BRIEF:
Print the line containing "shipping: 5.69 -> none" and every later line of the records. Keep each one exactly as given, ending with the last.
━━━ ENTRIES SHOWN ━━━
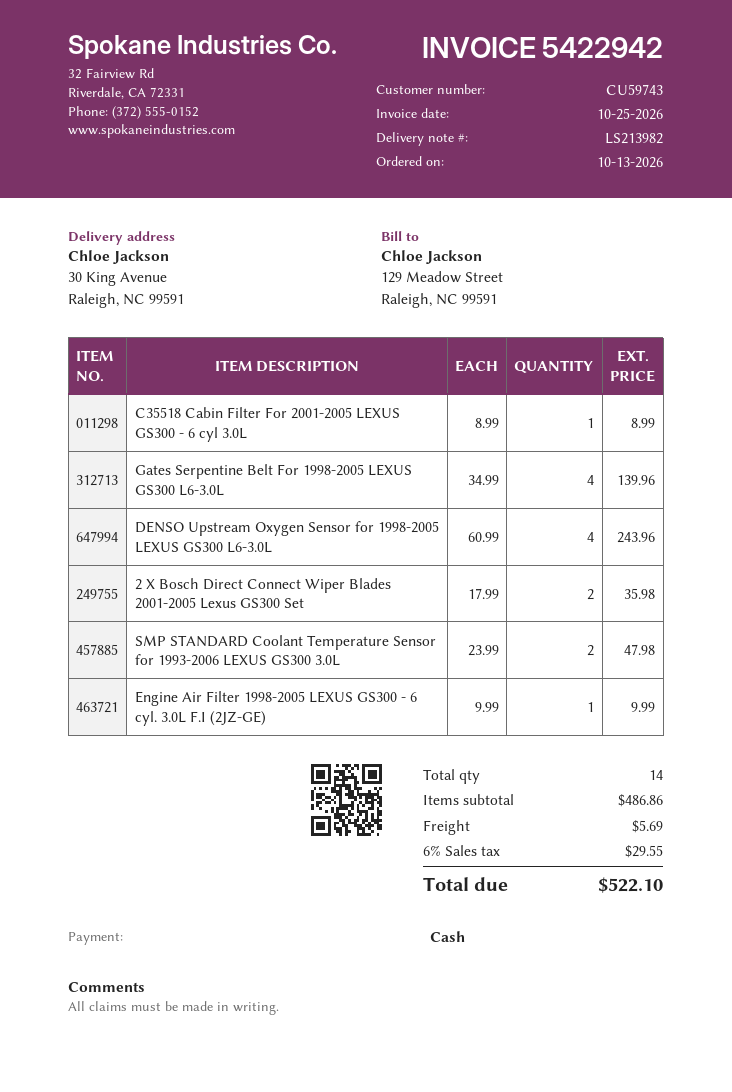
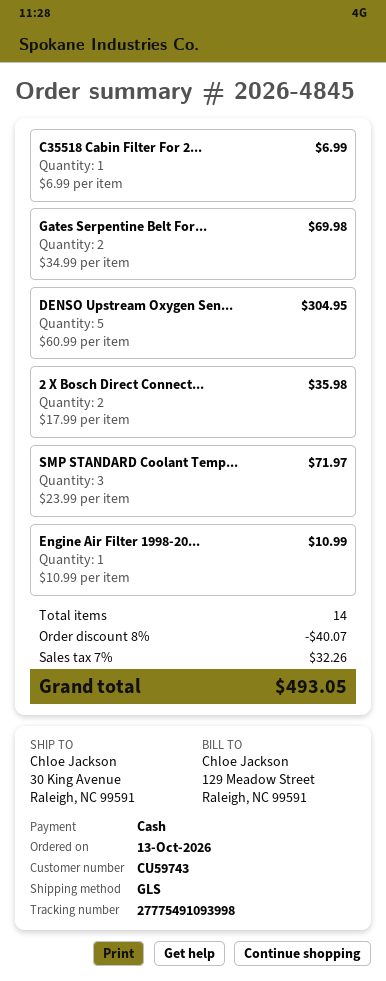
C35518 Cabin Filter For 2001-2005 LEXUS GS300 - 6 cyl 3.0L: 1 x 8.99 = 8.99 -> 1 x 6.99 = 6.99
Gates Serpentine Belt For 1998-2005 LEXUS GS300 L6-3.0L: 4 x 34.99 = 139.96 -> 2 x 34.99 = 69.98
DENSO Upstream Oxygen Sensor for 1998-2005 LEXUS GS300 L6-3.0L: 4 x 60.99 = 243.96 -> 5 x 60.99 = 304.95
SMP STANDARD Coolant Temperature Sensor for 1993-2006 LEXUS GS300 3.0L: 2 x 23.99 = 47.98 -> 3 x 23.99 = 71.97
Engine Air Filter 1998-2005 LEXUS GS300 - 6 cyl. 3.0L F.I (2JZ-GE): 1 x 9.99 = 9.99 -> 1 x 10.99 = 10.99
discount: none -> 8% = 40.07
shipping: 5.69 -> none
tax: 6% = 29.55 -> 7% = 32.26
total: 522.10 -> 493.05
━━━
COMPLETED EXERCISE:
shipping: 5.69 -> none
tax: 6% = 29.55 -> 7% = 32.26
total: 522.10 -> 493.05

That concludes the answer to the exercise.